White House Report Downplays False Allegations of Rape, Artificially Inflates the Numbers, SAVE Asserts

WASHINGTON / January 24, 2014 – A leading victim-advocacy group is charging the recent White House report, Rape and Sexual Assault: A Renewed Call to Action (1), ignores the growing problem of false allegations and relies on inflated rape statistics. Stop Abusive and Violent Environments (SAVE) calls on the Obama Administration to fulfill its promise of policymaking based on science, not ideological persuasion.

Three peer-reviewed studies have found the rate of false accusations of rape ranges from 41% to 60% (2). A recent study of prisoners convicted on sexual assault charges found 15% of the cases lacked a DNA match to the victim (3).

Ironically, the White House report was released just days after a Michigan judge sentenced Sarah Ylen to five years in prison for falsely accusing two men of raping her, labeling Ylen’s actions “diabolical” (4).

But the problem of false allegations is ignored by the White House report.

The report makes the claim that one in five women has been raped during her lifetime. But a fine-print footnote reveals many of these women were actually subjected to “attempted,” not “completed” rapes. The category of “attempted” rapes is particularly susceptible to the problem of false allegations, SAVE believes.
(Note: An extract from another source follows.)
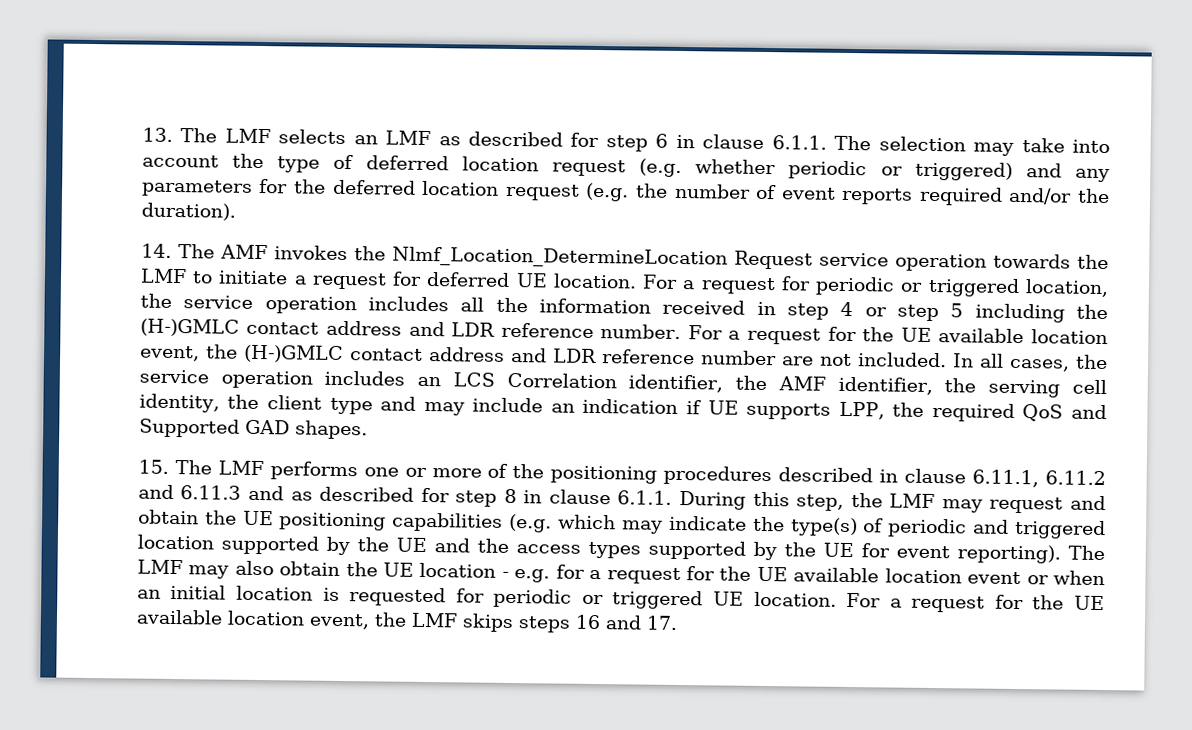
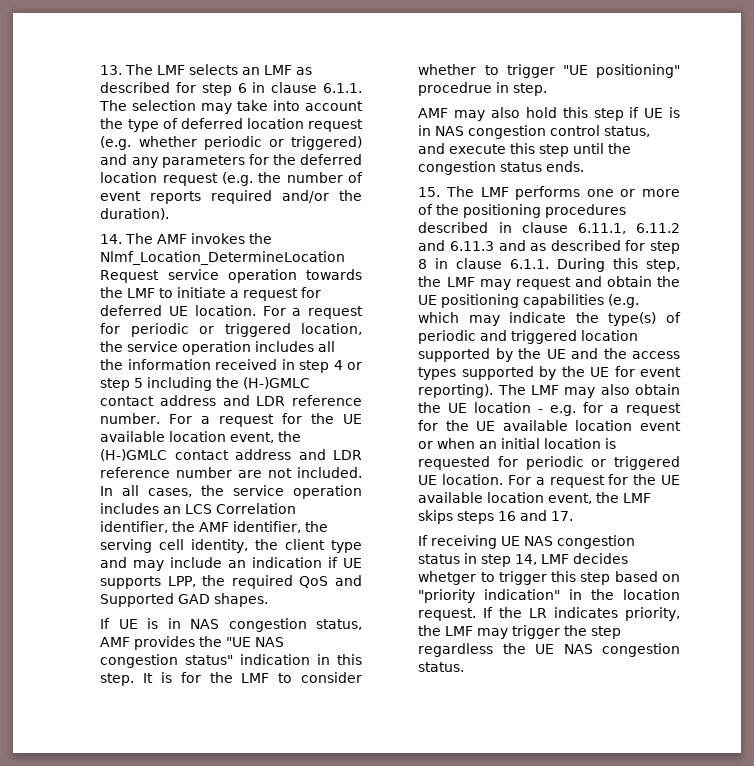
+ If UE is in NAS congestion status, AMF provides the "UE NAS congestion status" indication in this step. It is for the LMF to consider whether to trigger "UE positioning" procedrue in step.
+ AMF may also hold this step if UE is in NAS congestion control status, and execute this step until the congestion status ends.
+ If receiving UE NAS congestion status in step 14, LMF decides whetger to trigger this step based on "priority indication" in the location request. If the LR indicates priority, the LMF may trigger the step regardless the UE NAS congestion status.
More worrisome is the fact that nearly half of the “rape” victims were involved in what the report terms “alcohol/drug facilitated completed penetration.” This broad category encompasses consensual intercourse following a carefree New Year’s Eve celebration, and could even apply to a newly married couple consummating their vows. With such broad definitions, most American adults could become classified as a “rapist” or “rape victim,” SAVE worries.

These elastic definitions can be traced to a 2011 Centers for Disease Control project called the National Intimate Partner and Sexual Violence Survey (NIPSVS). The survey has been the focus of repeated criticism.

Columnist Christina Hoff-Sommers has charged the NIPSVS exemplifies “advocacy research” that can lead to “recklessly misguided” conclusions (5). SAVE sent a 12-page complaint to the Centers for Disease Control in 2012, saying the report was riddled with “biases, misrepresentations, and other flaws.” (6).

Knowing that half of the cases in the CDC report do not meet any common-sense definition of rape, and about half of all rape allegations turn out to be false, the actual incidence of rape is closer to 5%, not 20%.

Five percent is an unacceptably high number, SAVE believes, and calls on all sectors of society to respond to the problem. But the White House 20% figure defies reason and undermines the credibility of the nation’s efforts to end rape, SAVE asserts.

“No woman should have to fear rape, and no man should have to live in fear of a false accusation of rape,” notes SAVE spokesperson Sheryle Hutter. “But ignoring the problem of false allegations and inflating the numbers only invite ridicule, confusion, and doubt.”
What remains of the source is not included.